ANKA
Oluşturulma Tarihi: Eylül 17, 2009 15:10
2008 yılının kesinleşmiş verilerini içeren rapora göre, en fazla uluslararası doğrudan yatırımın (UDY) gerçekleştiği ilk 5 ülke ABD, Fransa, Çin, İngiltere ve Rusya olurken, Türkiye çektiği 18 milyar dolarlık UDY ile en çok yatırım çeken ülkeler arasında 20. sırada yer aldı.
Uluslararası Yatırımcılar Derneği YASED, Birleşmiş Milletler Ticaret ve Kalkınma Örgütü UNCTAD tarafından hazırlanan ve tüm dünyada eşzamanlı olarak duyurulan 2009 Dünya Yatırım Raporu’nu kamuoyuna açıkladı.
2008 yılının kesinleşmiş verilerini içeren rapora göre, en fazla uluslararası doğrudan yatırımın (UDY) gerçekleştiği ilk 5 ülke ABD, Fransa, Çin, İngiltere ve Rusya olurken, Türkiye çektiği 18 milyar dolarlık UDY ile en çok yatırım çeken ülkeler arasında 20. sırada yer aldı.
Raporun sonuçlarını açıklamak üzere bir basın toplantısı düzenleyen YASED Başkanı Piraye Antika, Türkiye’nin gelişmekte olan ülkeler arasındaki sıralamada ise geçen yıl yıl olduğu gibi bu yıl da 9. sırada yer aldığın söyledi. Antika bu sonuçlarla Türkiye,’nin dünya sıralamasında 2007 verileriyle 25. sırada iken 2008 yılında 20. sıraya yükseldiğini, gelişmekte olan ülkeler sıralamasında ise 9. sıradaki yerini korumuş olduğunu kaydetti.
2009 Dünya Yatırım Raporu tüm dünyayı saran krizle birlikte uluslararası yatırımların geldiği noktayı ortaya koyarken, doğrudan yatırımlarını sürdüren yatırımcıların hangi ülkeleri tercih ettiklerini, Türkiye’nin dünya ligindeki ve gelişmekte olan ülkeler sıralamasındaki yerini gösteriyor ve diğer çeşitli yatırım trendlerini analiz ediyor.

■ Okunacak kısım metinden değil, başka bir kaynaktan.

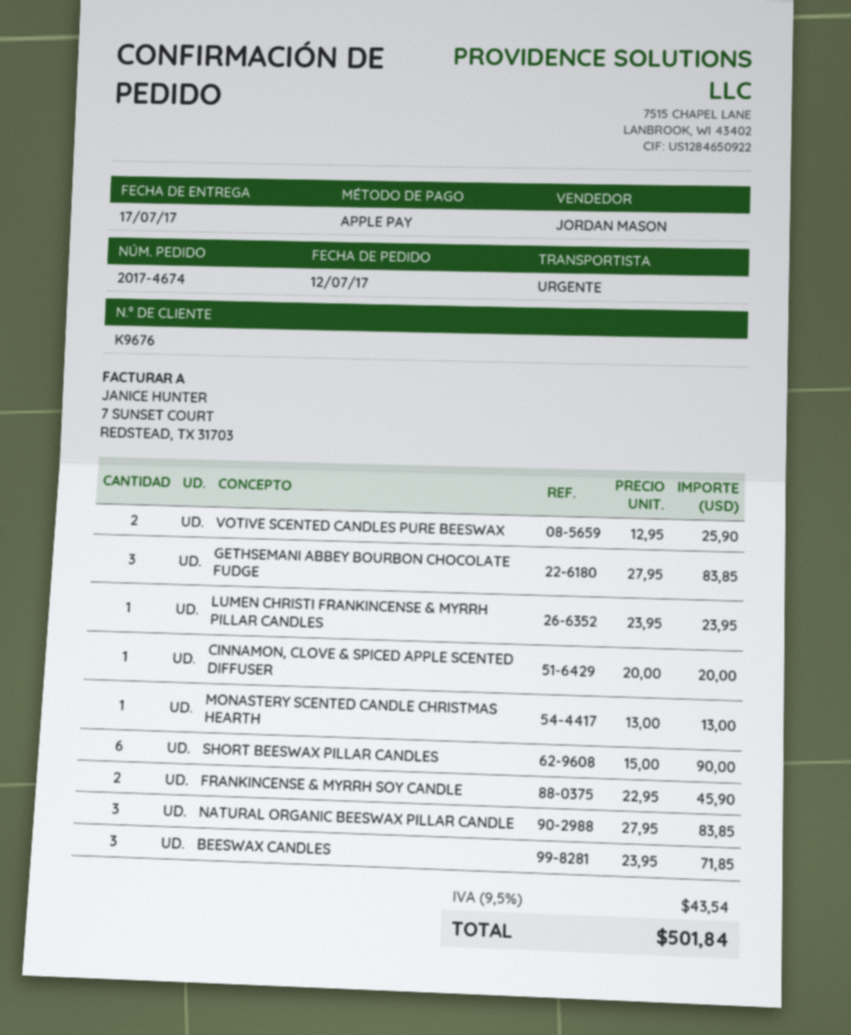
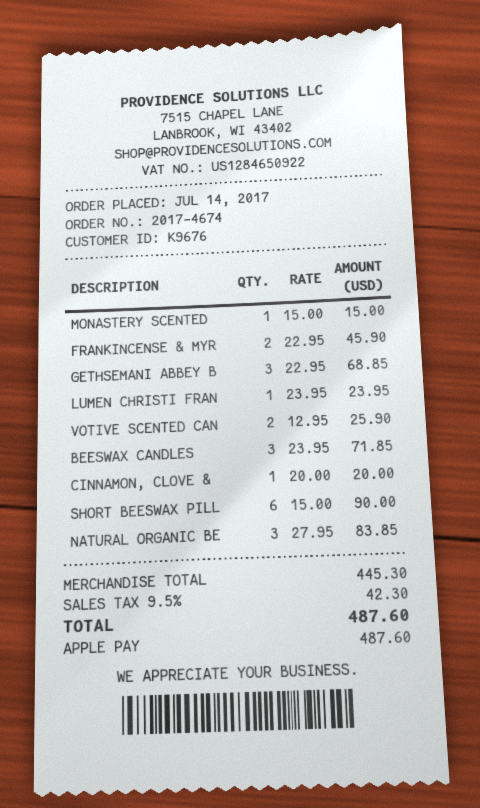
order date: 2017-07-12 -> 2017-07-14
GETHSEMANI ABBEY BOURBON CHOCOLATE FUDGE: 3 x 27.95 = 83.85 -> 3 x 22.95 = 68.85
MONASTERY SCENTED CANDLE CHRISTMAS HEARTH: 1 x 13.00 = 13.00 -> 1 x 15.00 = 15.00
tax: 9.5% = 43.54 -> 9.5% = 42.30
total: 501.84 -> 487.60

Rapora göre, Türkiye, 2008 yılında dünya sıralamasında yükselmesine rağmen, UDY girişleri 2007 yılında ulaşılan 22 milyar dolarlık rekor seviyeden yüzde 18 oranında gerilemiş oldu. YASED Başkanı krizin etkilerinin yıl sonunda derinleşmesi nedeniyle bu düşüşün sınırlı kaldığı, global trende paralel olarak 2009 yılında UDY girişlerinin daha keskin bir düşüş olacağına ve bu rakamın 10 milyar doların da altında kalmasının beklendiğine işaret etti. Antika, yılın ilk 7 ayı itibarı ile UDY girişlerinin ancak 4,9 milyar dolara ulaşabildiği ve bu rakamın 2008 yılının aynı dönemine oranla yüzde 58 düşüş anlamına geldiğini söyledi.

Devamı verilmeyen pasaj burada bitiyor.